Researcher Samira Kahou is using AI for disaster response
As temperatures rise due to the climate crisis, more extreme weather events, such as hurricanes, cyclones and wildfires, will threaten communities around the world. Predicting them before they happen will be critical to our safety and survival.
Canada CIFAR AI Chair Samira Kahou is using artificial intelligence (AI) to detect and predict extreme weather events to aid in disaster management and bring awareness to the devastating reality of the climate crisis.
Predicting and preventing wildfires and hurricanes
Even a single degree rise in the temperature each year can have a dramatic impact on the number of wildfires that erupt, and their intensity, according to the United States Department of Agriculture. Kahou is developing a multimodal and semi-supervised deep reinforcement learning algorithm, a type of machine learning that learns through unlabeled data, to detect and forecast wildfires in North America.
“The goal is to predict which regions are most at risk so that families can be notified and warned when events such as wildfires and hurricanes are imminent,” says Kahou, a faculty member of Mila, an associate professor at École de technologie supérieure (ÉTS) and an adjunct professor at McGill University.
She is working with different sources of data including satellite images and meteorological data.
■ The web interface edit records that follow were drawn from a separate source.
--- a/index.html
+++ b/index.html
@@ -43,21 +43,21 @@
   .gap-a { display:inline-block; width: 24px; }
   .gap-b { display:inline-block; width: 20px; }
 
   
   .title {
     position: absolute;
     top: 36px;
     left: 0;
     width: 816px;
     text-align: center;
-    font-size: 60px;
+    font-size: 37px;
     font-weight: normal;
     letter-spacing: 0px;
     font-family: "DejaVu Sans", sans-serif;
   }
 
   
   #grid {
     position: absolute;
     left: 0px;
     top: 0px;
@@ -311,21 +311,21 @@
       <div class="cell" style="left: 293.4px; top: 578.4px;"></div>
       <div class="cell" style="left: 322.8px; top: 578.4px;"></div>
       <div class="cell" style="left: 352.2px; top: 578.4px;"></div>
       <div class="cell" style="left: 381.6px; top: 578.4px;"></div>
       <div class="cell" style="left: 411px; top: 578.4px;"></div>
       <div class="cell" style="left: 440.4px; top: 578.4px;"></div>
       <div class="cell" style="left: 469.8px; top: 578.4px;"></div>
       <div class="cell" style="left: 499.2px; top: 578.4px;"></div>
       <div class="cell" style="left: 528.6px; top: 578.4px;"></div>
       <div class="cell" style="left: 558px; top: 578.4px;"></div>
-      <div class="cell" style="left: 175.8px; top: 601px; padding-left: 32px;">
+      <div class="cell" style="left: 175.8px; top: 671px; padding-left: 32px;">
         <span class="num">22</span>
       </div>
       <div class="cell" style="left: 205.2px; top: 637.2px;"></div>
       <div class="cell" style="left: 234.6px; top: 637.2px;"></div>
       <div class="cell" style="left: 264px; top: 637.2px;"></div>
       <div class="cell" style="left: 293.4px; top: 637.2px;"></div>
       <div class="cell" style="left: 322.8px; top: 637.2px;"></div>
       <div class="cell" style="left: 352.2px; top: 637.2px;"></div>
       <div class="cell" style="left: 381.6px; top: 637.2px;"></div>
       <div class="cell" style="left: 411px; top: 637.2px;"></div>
Once the machine learning agent is able to recognize and identify patterns that represent wildfires over a period of time, Kahou will use temporal data to forecast and predict regional areas at risk of wildfire.
Preventing locust swarm attacks in Africa
Rising temperatures also mean more cyclones — extreme, large-scale weather systems that cycle wind inwards. Cyclones contain a high percentage of humidity which stimulates hormones in locusts, causing as many as millions to swarm together, travelling an upwards of 50 kilometers per day in search of food. They typically attack farms and devastate crop yields, devouring the food of up to 300,000 people, according to the Food Agricultural Organization of the United Nations. Cyclones are common in Asia, Africa and the Middle East, and are to blame for locust swarm attacks that are ravaging farms and food supplies in these areas.
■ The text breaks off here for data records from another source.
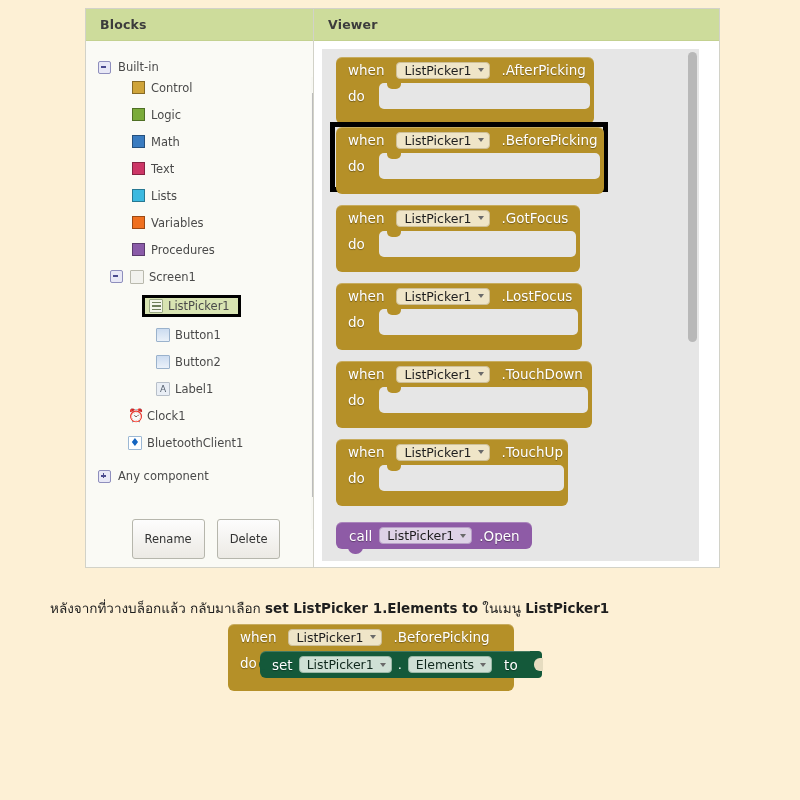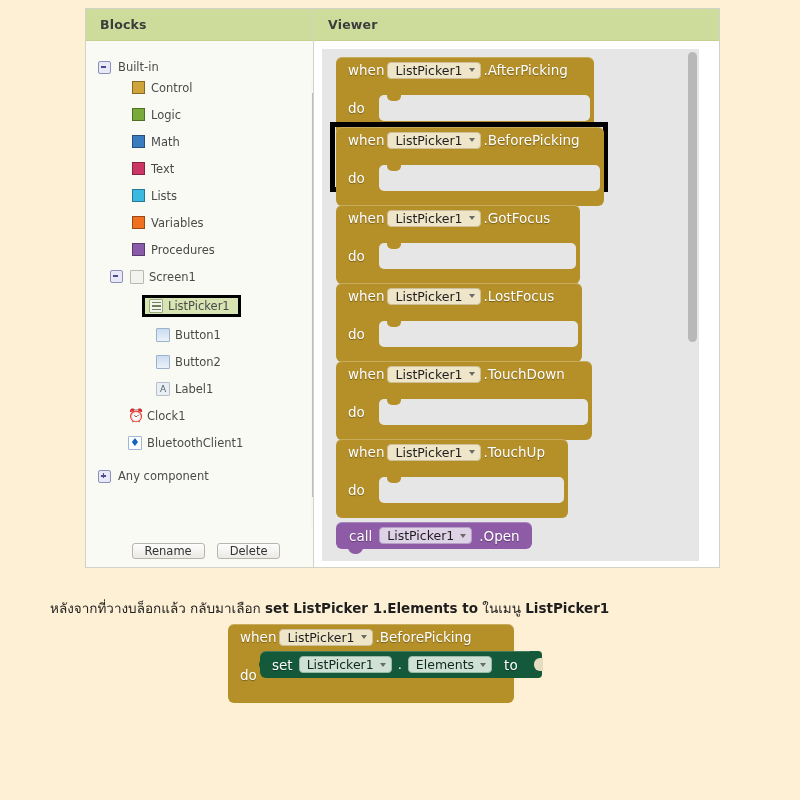--- a/index.html
+++ b/index.html
@@ -109,21 +109,21 @@
   }
   
   #tree-buttons{
     position:absolute;left:0;right:0;bottom:8px;
     display:flex;justify-content:center;gap:12px;
   }
   .tbtn{
     font-size:11.5px;color:#333;
     background:linear-gradient(#fdfdfd,#eceae4);
     border:1px solid #b6b6ac;border-radius:3px;
-    padding:0 12px;cursor:pointer;
+    padding:12px 12px;cursor:pointer;
     font-family:"DejaVu Sans","Liberation Sans",sans-serif;
   }
   
   #canvas{
     position:absolute;left:8px;top:40px;width:377px;height:512px;
     background:#e6e6e6;overflow:hidden;
     background-image:
       radial-gradient(circle, #d2d2d2 0.7px, transparent 0.7px);
     background-size:18px 18px;
   }
@@ -133,21 +133,21 @@
   }
   
   .ablock{position:absolute;}
   .blk-body{
     background:#b59028;border-radius:6px;
     box-shadow:inset 0 1px 0 rgba(255,255,255,.25);
     position:relative;
   }
   .blk-top{
     display:flex;align-items:center;height:26px;
-    padding:0 10px 12px 12px;gap:3px;
+    padding:0 10px 0 12px;gap:12px;
   }
   .blk-kw{
     color:#ffffff;font-size:13.5px;
     text-shadow:0 1px 1px rgba(0,0,0,.35);
   }
   .dd{
     display:inline-flex;align-items:center;gap:6px;
     background:#efe5c8;border-radius:4px;
     padding:1px 5px 1px 7px;height:17px;
     border:1px solid #cdbf99;box-sizing:border-box;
Being able to predict future events could support agricultural communities in mitigating against loss and preventing food insecurity.
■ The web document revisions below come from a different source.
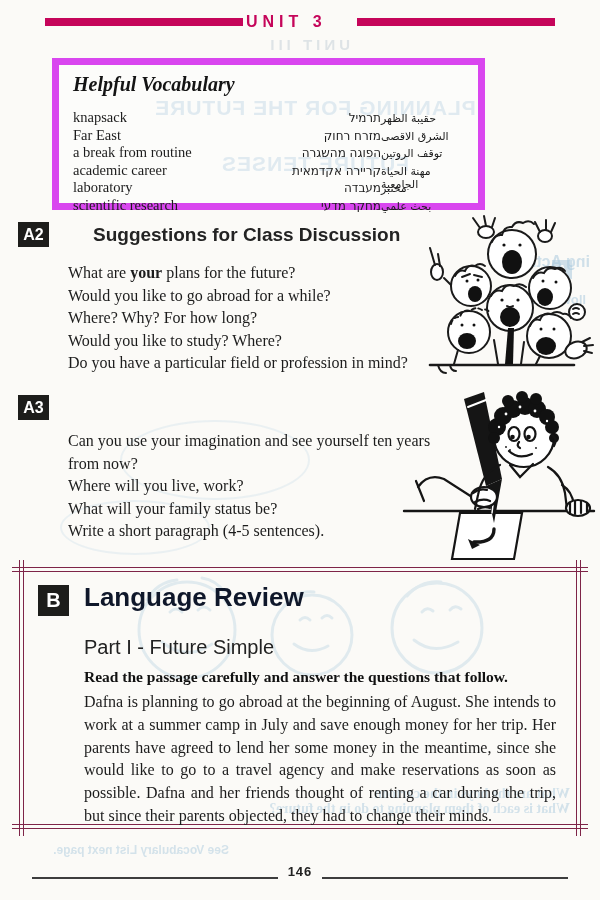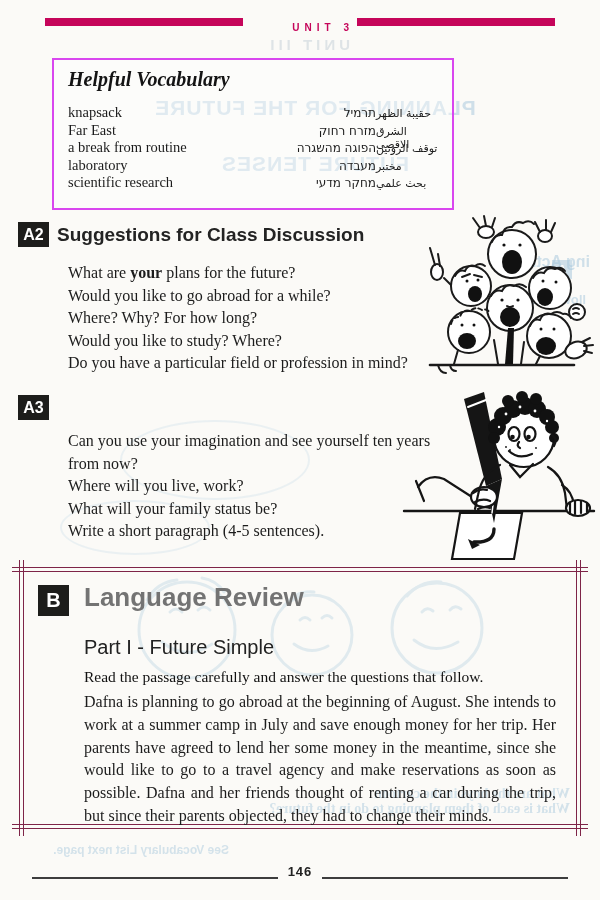--- a/index.html
+++ b/index.html
@@ -11,60 +11,60 @@
     --paper:#fbfaf7;
   }
   *{margin:0;padding:0;box-sizing:border-box;}
   body{background:#888;font-family:"Liberation Serif",serif;}
   .page{position:relative;width:600px;height:900px;background:var(--paper);overflow:hidden;margin:0 auto;}
 
   
   .unit-bar{position:absolute;top:18px;height:8px;background:var(--magenta);}
   .unit-bar.left{left:45px;width:198px;}
   .unit-bar.right{left:357px;width:198px;}
-  .unit-label{position:absolute;top:13px;left:246px;width:108px;text-align:right;
-    font-family:"Liberation Sans",sans-serif;font-weight:bold;font-size:10px;
-    letter-spacing:5px;color:var(--magenta);margin-top:9px;}
+  .unit-label{position:absolute;top:13px;left:246px;width:108px;text-align:left;
+    font-family:"Liberation Sans",sans-serif;font-weight:bold;font-size:16px;
+    letter-spacing:5px;color:var(--magenta);}
 
   
   .bleed{position:absolute;transform:scaleX(-1);color:var(--bleed);opacity:.5;
     font-family:"Liberation Sans",sans-serif;font-weight:bold;white-space:nowrap;}
   .bleed-unit{top:36px;left:250px;width:100px;font-size:15px;letter-spacing:4px;opacity:.4;color:#b3c3cd;}
   .bleed-vocab1{top:96px;left:145px;width:340px;text-align:center;font-size:21px;letter-spacing:1px;}
   .bleed-vocab2{top:152px;left:145px;width:340px;text-align:center;font-size:21px;letter-spacing:1px;}
   .bleed-a2a{top:253px;left:440px;width:150px;font-size:16px;}
   .bleed-a2b{top:292px;left:436px;width:150px;font-size:13px;}
   .bleed-badge{position:absolute;top:260px;left:552px;width:20px;height:19px;background:var(--bleed);
     opacity:.5;color:#fff;font-family:"Liberation Sans",sans-serif;font-weight:bold;font-size:13px;
     text-align:center;line-height:19px;transform:scaleX(-1);}
   .bleed-bq1{top:786px;left:248px;width:322px;font-size:14px;font-family:"Liberation Serif",serif;opacity:.45;}
   .bleed-bq2{top:801px;left:248px;width:322px;font-size:14px;font-family:"Liberation Serif",serif;opacity:.45;}
   .bleed-note{top:843px;left:14px;width:215px;font-size:12px;opacity:.45;}
   .bleed-blob{position:absolute;border:2px solid #c3d9e7;border-radius:50%;opacity:.3;}
   .blob1{left:120px;top:420px;width:190px;height:80px;}
   .blob2{left:60px;top:500px;width:150px;height:55px;}
 
   
-  .vocab-box{position:absolute;left:52px;top:58px;width:402px;height:152px;
-    border:2px solid #d946ef;background:rgba(255,255,255,.35);}
+  .vocab-box{position:absolute;left:52px;top:58px;width:433px;height:152px;
+    border:7px solid #d946ef;background:rgba(255,255,255,.35);}
   .vocab-title{position:absolute;left:14px;top:8px;font-size:20px;font-weight:bold;font-style:italic;color:#141414;}
   .vocab-rows{position:absolute;left:14px;top:44px;right:10px;}
   .vocab-row{display:flex;align-items:baseline;height:17.5px;color:var(--ink);}
   .vocab-en{width:190px;font-size:14.5px;}
   .vocab-he{width:118px;text-align:right;direction:rtl;font-family:"DejaVu Sans",sans-serif;font-size:12px;}
   .vocab-ar{flex:1;text-align:left;direction:rtl;font-family:"DejaVu Sans",sans-serif;font-size:11px;}
 
   
   .section-badge{position:absolute;width:31px;height:25px;background:var(--badge);color:#fff;
     font-family:"Liberation Sans",sans-serif;font-weight:bold;font-size:16px;
     display:flex;align-items:center;justify-content:center;z-index:2;}
   .badge-a2{left:18px;top:222px;}
   .badge-a3{left:18px;top:395px;}
   .section-title{position:absolute;font-family:"Liberation Sans",sans-serif;font-weight:bold;
-    color:#232323;font-size:19px;z-index:2;}
+    color:#232323;font-size:19px;z-index:2;margin-left:36px;}
   .title-a2{left:57px;top:224px;}
   .title-a3{left:57px;top:397px;}
 
   .question-block{position:absolute;left:68px;width:368px;font-size:16px;line-height:22.5px;
     color:var(--ink);z-index:2;}
   .qb-a2{top:262px;}
   .qb-a3{top:430px;}
   .bold-word{font-weight:bold;}
 
   .cartoon{position:absolute;z-index:1;}
@@ -76,24 +76,24 @@
   .fh,.fv{position:absolute;}
   .fh{left:0;right:0;height:5px;border-top:1.5px solid var(--maroon);border-bottom:1.5px solid var(--maroon);}
   .fh.top{top:7px;}.fh.bot{bottom:7px;}
   .fv{top:0;bottom:0;width:5px;border-left:1.5px solid var(--maroon);border-right:1.5px solid var(--maroon);}
   .fv.left{left:7px;}.fv.right{right:7px;}
 
   .b-badge{position:absolute;left:26px;top:25px;width:31px;height:31px;background:var(--badge);color:#fff;
     font-family:"Liberation Sans",sans-serif;font-weight:bold;font-size:20px;
     display:flex;align-items:center;justify-content:center;z-index:2;}
   .b-title{position:absolute;left:72px;top:22px;font-family:"Liberation Sans",sans-serif;
-    font-weight:bold;font-size:26px;color:#737373;z-index:2;}
+    font-weight:bold;font-size:26px;color:#0f172a;z-index:2;}
   .b-part{position:absolute;left:72px;top:76px;font-family:"Liberation Sans",sans-serif;
     font-weight:normal;font-size:20px;color:#222;z-index:2;}
-  .b-instruction{position:absolute;left:72px;top:108px;font-weight:normal;font-size:15.5px;color:#111;z-index:2;text-align:center;}
+  .b-instruction{position:absolute;left:72px;top:108px;font-weight:bold;font-size:15.5px;color:#111;z-index:2;text-align:center;}
   .b-passage{position:absolute;left:72px;top:131px;width:472px;font-size:16px;line-height:22.8px;
     text-align:justify;color:var(--ink);z-index:2;}
   .b-bleed-faces{position:absolute;left:0;top:0;z-index:0;opacity:.32;}
 
   
   .footer-line{position:absolute;top:877px;height:2px;background:#3d3d3d;}
   .footer-line.left{left:32px;width:246px;}
   .footer-line.right{left:322px;width:246px;}
   .page-number{position:absolute;top:864px;left:278px;width:44px;text-align:center;
     font-family:"Liberation Sans",sans-serif;font-weight:bold;font-size:13px;color:#222;letter-spacing:1px;}
@@ -129,20 +129,25 @@
       </div>
       <div class="vocab-row">
         <span class="vocab-en">Far East</span>
         <span class="vocab-he">מזרח רחוק</span>
         <span class="vocab-ar">الشرق الاقصى</span>
       </div>
       <div class="vocab-row">
         <span class="vocab-en">a break from routine</span>
         <span class="vocab-he">הפוגה מהשגרה</span>
         <span class="vocab-ar">توقف الروتين</span>
+      </div>
+      <div class="vocab-row">
+        <span class="vocab-en">academic career</span>
+        <span class="vocab-he">קריירה אקדמאית</span>
+        <span class="vocab-ar">مهنة الحياة الجامعية</span>
       </div>
       <div class="vocab-row">
         <span class="vocab-en">laboratory</span>
         <span class="vocab-he">מעבדה</span>
         <span class="vocab-ar">مختبر</span>
       </div>
       <div class="vocab-row">
         <span class="vocab-en">scientific research</span>
         <span class="vocab-he">מחקר מדעי</span>
         <span class="vocab-ar">بحث علمي</span>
Kahou recently published research predicting locust swarms in North Africa, India and the Middle East. The research has implications not just for understanding and studying the effects of climate change on locusts, but also on disaster management and food security, particularly in vulnerable communities.
Using locust swarms and vegetation data from FAO locust hub, Kahou and her collaborators developed a long short-term memory, a type of recurrent neural network that processes sequences of data to predict the regional distribution of locust swarms through the creation of a time series. The team’s deep learning model was able to predict locusts swarm with 65 per cent accuracy, a promising result despite a sparsity of data, but one that Kahou is eager to improve upon.
“Coming from the Middle East, I’ve witnessed the devastating impact that locust swarm attacks can have on a community. This field of research is important for understanding the effects of the climate crisis and protecting the food security of vulnerable communities, but it is also personally important to me,” says Samira Kahou. “As a Canada CIFAR AI Chair, I get to benefit from a network of talented AI researchers who are passionate about using AI to understand and mitigate the impacts of climate change.”